I told you it was good! HA!!
Rockwell is amazing in this. You're right, you just flat out forget it's all one guy. His performance(s) feel so goddamn effortless.
I've heard people complain that Rockwell is just a collection of actorly tics, and I have literally no idea what they're talking about.
Also, to be fair, spoiler warnings shouldn't just be applied to movies that have twists. It's not related to "twist endings" exclusively. It's about stories, and watching their unfolding in a pure state. I know, that sounds obnoxious, but whatever.
Yeah, whatever, you obnoxious bastard. Actually, I agree, which is why I gave the spoiler warning and why I said the clone thing wasn't the spoiler because it isn't. But I had to talk about the characters and couldn't really make the reader understand unless they could get the details.
Anyway, I was very pleased with the film and, like you, don't know what people are talking about with the "actorly ticks" line. I've never heard that but it rings false. His two characters feel so unique, so different from each other he almost comes close to failing by making them too different so they wouldn't be clones anymore. But he doesn't and it's great.
The "tics" comment I'm thinking of specifically was made, I believe, about Rockwell as a whole, not specifically about his work in MOON, but either way I just don't see it. I think he's terrific, and if anything has ever proved that, it's MOON. I really think he's astonishing in it.
He really is, I agree. And you know what he should do to people who accuse him of not being good? MOON them! Get it? See, cause, you know, the movie title and everything. MOON.
Wonderful post!
I watched Moon recently and was very happy that it did not go where I expected it to go (namely the evil robot direction). It reminded me more of Silent Running and some of the more human elements in Phillip K. Dick's books.

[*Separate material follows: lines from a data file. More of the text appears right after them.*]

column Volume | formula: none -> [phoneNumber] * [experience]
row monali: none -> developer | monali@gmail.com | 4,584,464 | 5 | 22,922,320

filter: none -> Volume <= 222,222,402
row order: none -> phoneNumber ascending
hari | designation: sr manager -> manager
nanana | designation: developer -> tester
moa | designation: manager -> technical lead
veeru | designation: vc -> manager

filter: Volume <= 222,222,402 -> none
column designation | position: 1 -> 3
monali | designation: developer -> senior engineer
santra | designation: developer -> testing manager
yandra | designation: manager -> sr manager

Sarah, I thought of Silent Running too. Both movies have that kind of quiet, gentle humanism that doesn't scream its point at you. I was also kind of expecting the evil robot turn too, and very glad it didn't happen. Surprised as well.
I agree, he was excellent, and Sam 5 was heartbreaking. It was hard enough watching him when he was well; he was so desperately lonely and had completely given up on his appearance, or really everything but getting "home." Watching his body break down and fall apart was awful.

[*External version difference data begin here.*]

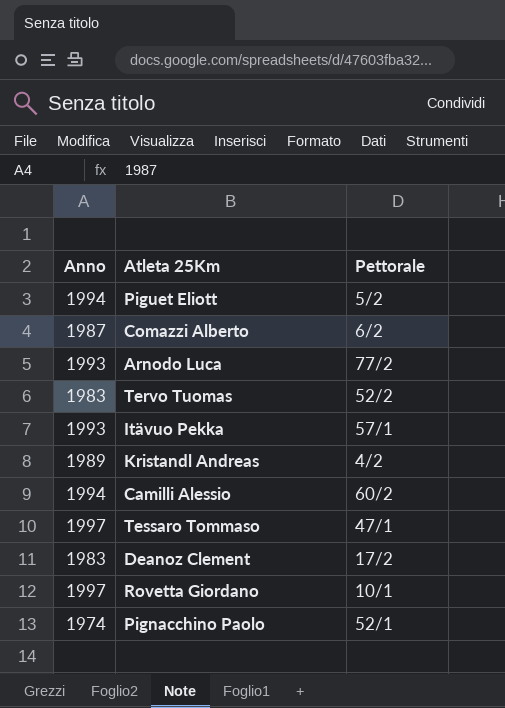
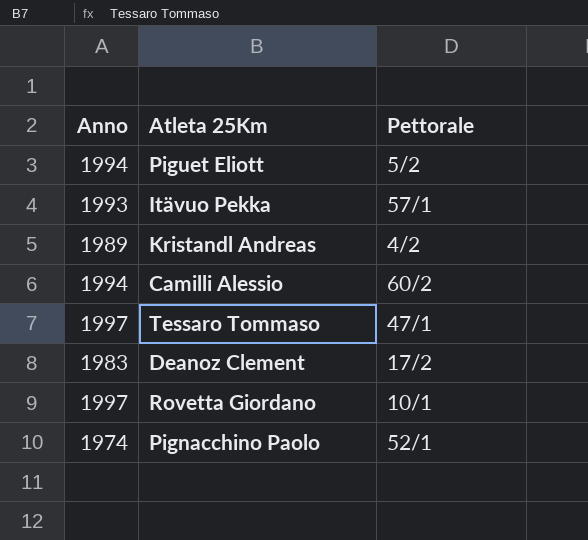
row Comazzi Alberto: 1987 | 6/2 -> none
row Arnodo Luca: 1993 | 77/2 -> none
row Tervo Tuomas: 1983 | 52/2 -> none

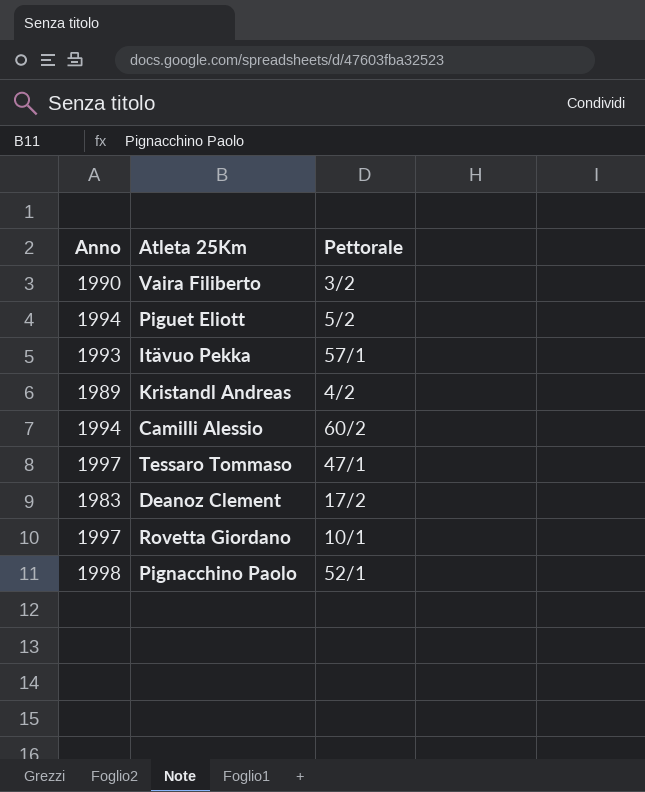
row Vaira Filiberto: none -> 1990 | 3/2
Pignacchino Paolo | Anno: 1974 -> 1998

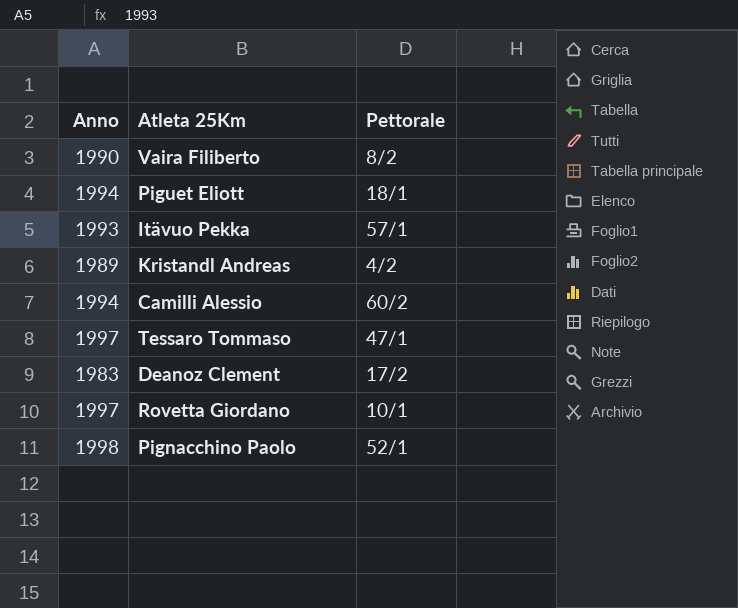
Vaira Filiberto | Pettorale: 3/2 -> 8/2
Piguet Eliott | Pettorale: 5/2 -> 18/1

And the robot was actually a sweet and sympathetic character too.
It was the robot, Gerty, that surprised me the most. I am so accustomed to the evil computer/robot subplot, its most famous example being HAL in 2001, that I fully expected the same thing here, especially after Gerty clams up after being discovered talking to the corporation guys.
Well now I have to see this. I find Sam Rockwell riveting. Partially in the way that he just turns into a character and I forget all about him. I don't find myself thinking, "Sam Rockwell was so good." after a film he's been in. I walk out with thoughts running through my brain about the film being good, thinking that the character was so riveting or ruminating on how I hated seeing him hurt or reveling in his defeat or wishing I could meet him... and then I blink and remember that it's Sam Rockwell, not the character.
And THAT just fascinates me about him.
It's a superb performance. It's not a film that goes in too many directions. It stays focused on the two characters and their interactions and Rockwell is key to the whole thing working. I think you'll like it very much.
Moon was easily my favorite film of last year, it got shunted by the Academy and financially screwed over after home release.
Regardless of all that bull I could not have been more pleasantly surprised by Moon.
Keep up the entertaining work Greg!
Thanks Jake! And it was totally snubbed. Rockwell should have been a shoo-in for a nomination and no one even mentioned him as being left out.